Before and after images:

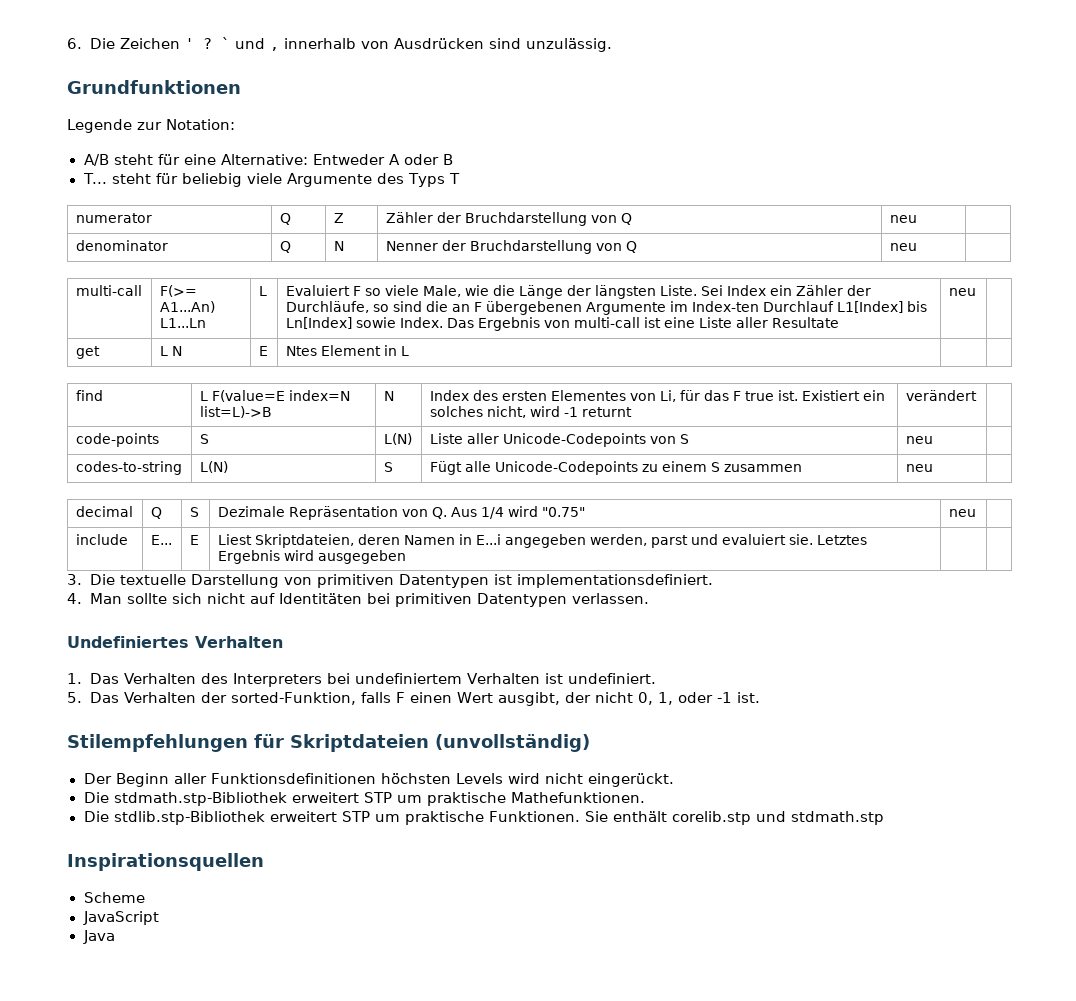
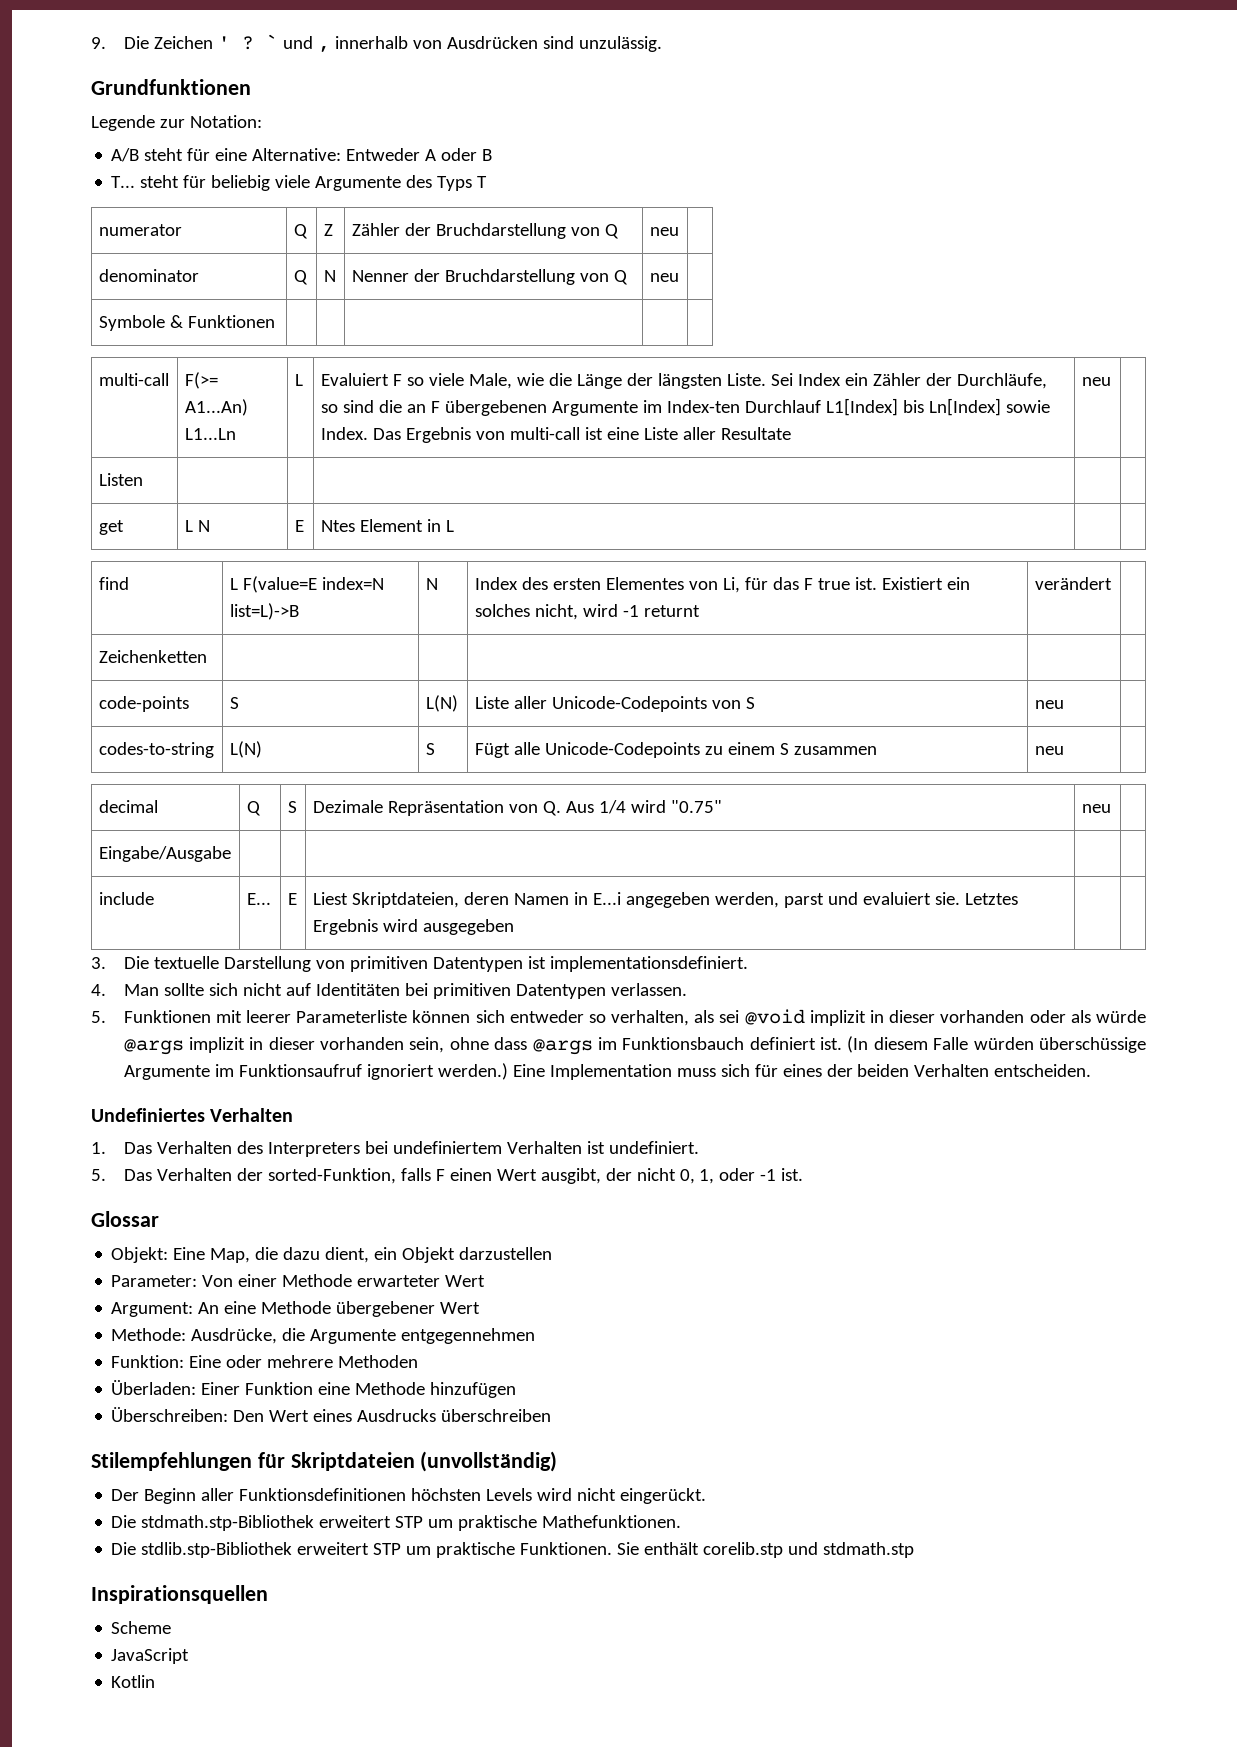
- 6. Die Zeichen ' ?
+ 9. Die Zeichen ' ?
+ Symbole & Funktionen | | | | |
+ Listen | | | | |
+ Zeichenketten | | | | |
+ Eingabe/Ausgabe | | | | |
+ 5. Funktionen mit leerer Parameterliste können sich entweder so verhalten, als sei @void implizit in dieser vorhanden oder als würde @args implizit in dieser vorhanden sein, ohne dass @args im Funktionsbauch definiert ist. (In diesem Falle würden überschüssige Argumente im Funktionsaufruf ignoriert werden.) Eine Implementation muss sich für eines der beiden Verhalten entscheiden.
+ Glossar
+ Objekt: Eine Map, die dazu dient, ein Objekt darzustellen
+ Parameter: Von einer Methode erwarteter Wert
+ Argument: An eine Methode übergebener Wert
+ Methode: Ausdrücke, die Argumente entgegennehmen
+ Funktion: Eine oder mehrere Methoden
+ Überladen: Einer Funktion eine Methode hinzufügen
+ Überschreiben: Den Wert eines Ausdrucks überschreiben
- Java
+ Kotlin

> _Work to complete_
Look above for the line containing "oder mehrere Methoden". Return it and each line after it exactly, through the last line, and nothing more.

> _Completed exercise_
+ Funktion: Eine oder mehrere Methoden
+ Überladen: Einer Funktion eine Methode hinzufügen
+ Überschreiben: Den Wert eines Ausdrucks überschreiben
- Java
+ Kotlin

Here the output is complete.